Policy Insights from ‘Farmer Seeds 2023’ Project: Nurturing Food Sovereignty

In our quest for sustainable agriculture and food sovereignty, the ‘Farmer Seeds 2023’ project has yielded invaluable policy briefs, exploring the transformation of agricultural practices and the role of peasant seeds in Tunisia. Supported by the Rosa Luxemburg Stiftung and developed in collaboration with HOULOUL, these briefs offer essential insights into the critical issues of our time.

Policy Brief #1: “Agricultural Transition in Tunisia: The Significance of Peasant Seeds for Food Sovereignty” By Aymen AMAYED | September 19, 2023

This policy brief dives deep into the impact of introducing peasant seeds on Tunisia’s agricultural landscape. It scrutinizes the contrast between “food security” and “food sovereignty” and sheds light on how this shift has influenced social structures, especially within rural communities. Furthermore, it explores how this transformation has led to the displacement of traditional practices and local seed knowledge, gradually making farmers dependent on the new production system.

Policy Brief #2: “National Seed Catalog: Exploring Alternatives for Recognizing Peasant Seeds” By the HOULOUL Team | September 19, 2023

Policy brief number two zooms in on the technical norms governing the production and commercialization of agricultural seeds, with a specific focus on their impact on peasant seeds. It illustrates how these norms favor commercial and hybrid seeds at the expense of peasant seeds. The brief introduces fresh criteria for evaluating and registering agricultural seeds, prioritizing the preservation and use of peasant seeds to adapt to climate change and safeguard the rights of small-scale farmers.

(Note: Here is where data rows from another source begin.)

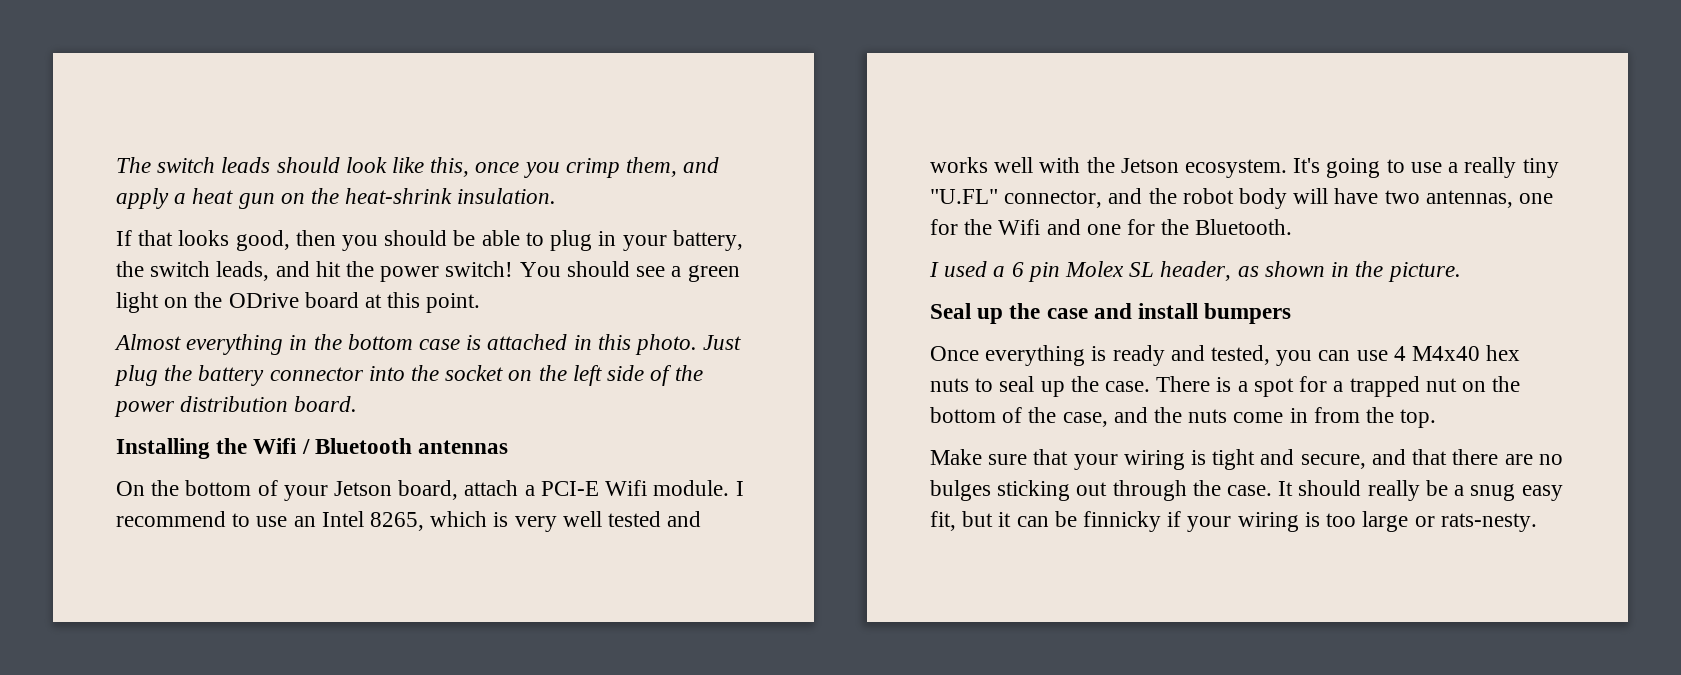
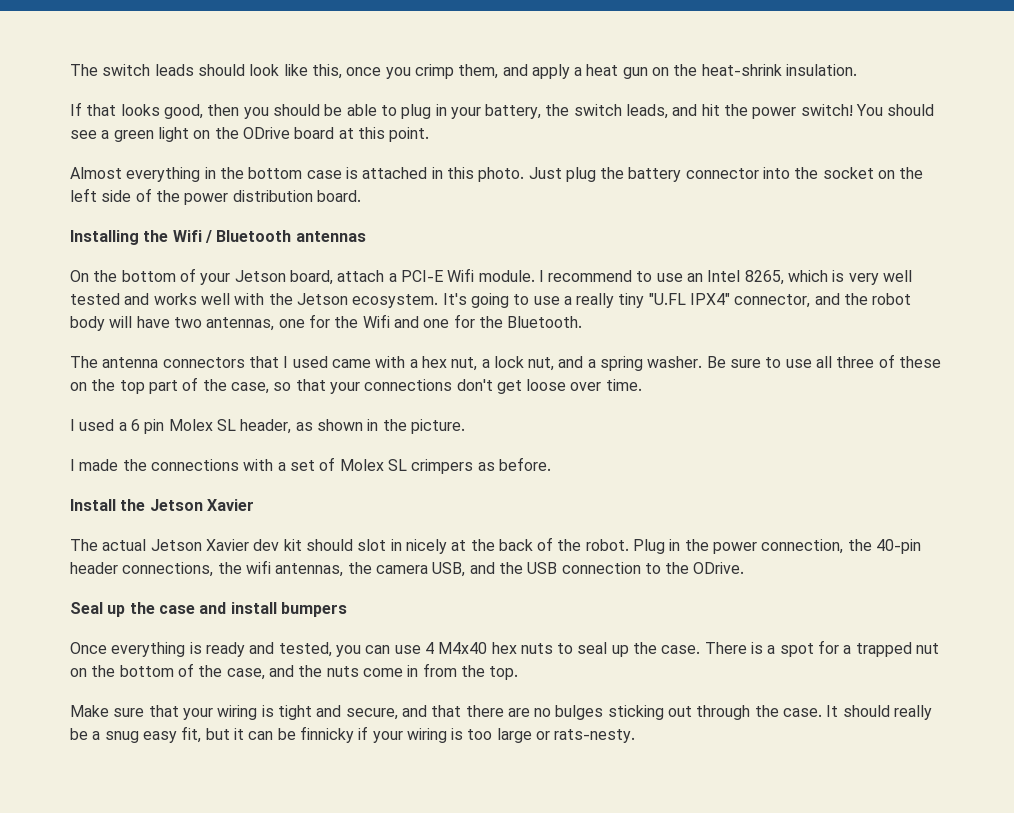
- It's going to use a really tiny "U.FL" connector, and the robot body will have two antennas, one for the Wifi and one for the Bluetooth.
+ It's going to use a really tiny "U.FL IPX4" connector, and the robot body will have two antennas, one for the Wifi and one for the Bluetooth.
+ The antenna connectors that I used came with a hex nut, a lock nut, and a spring washer. Be sure to use all three of these on the top part of the case, so that your connections don't get loose over time.
+ I made the connections with a set of Molex SL crimpers as before.
+ Install the Jetson Xavier
+ The actual Jetson Xavier dev kit should slot in nicely at the back of the robot. Plug in the power connection, the 40-pin header connections, the wifi antennas, the camera USB, and the USB connection to the ODrive.

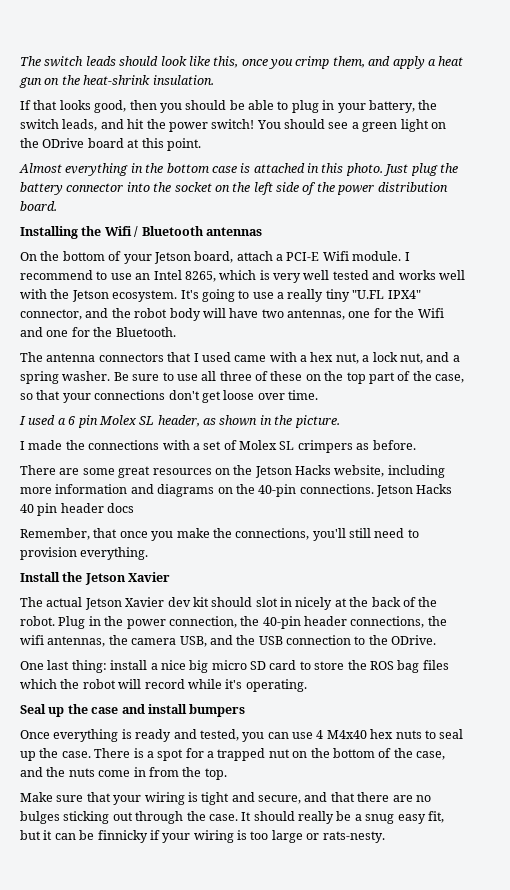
+ There are some great resources on the Jetson Hacks website, including more information and diagrams on the 40-pin connections. Jetson Hacks 40 pin header docs
+ Remember, that once you make the connections, you'll still need to provision everything.
+ One last thing: install a nice big micro SD card to store the ROS bag files which the robot will record while it's operating.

Policy Brief #3: “Analyzing Law No. 42 of May 10, 1999” By Rami Ben Ali| September 19, 2023

This policy brief emphasizes that national laws and regulations cannot be understood and analyzed in isolation from the historical context in which they emerged and their connection to global dimensions and international agreements signed by Tunisia at that time. It discusses Law No. 42 of May 10, 1999, concerning seeds, seedlings, and plant reproductive materials, as a prime example of legislative dependency, closely aligned with international agreements, particularly the International Convention for the Protection of New Varieties of Plants of 1991 and the World Trade Organization Agreement of 1995. These agreements led to the repeal of Law No. 83 of 1961 and its replacement with Law No. 113 of 1976, which, in turn, was substituted by Law No. 42 of 1999, governing the organization and production of seeds. This transformation coincided with global events related to food, intensifying international efforts to create a new global system based on a unified production pattern, as witnessed in the International Convention for the Protection of New Varieties of Plants of 1961.

These policy briefs, stemming from the ‘Farmer Seeds 2023’ project, are instrumental in understanding the intricate dynamics of food sovereignty, agricultural sustainability, and the legal frameworks governing seed production and distribution. 

As a reminder, these publications are open for quoting, as long as proper reference to the original publication is provided, in accordance with the guidelines of the Rosa Luxemburg Stiftung. Additionally, please note that the views expressed in these briefs are solely the responsibility of the authors and may not necessarily reflect the stance of the Rosa Luxemburg Stiftung.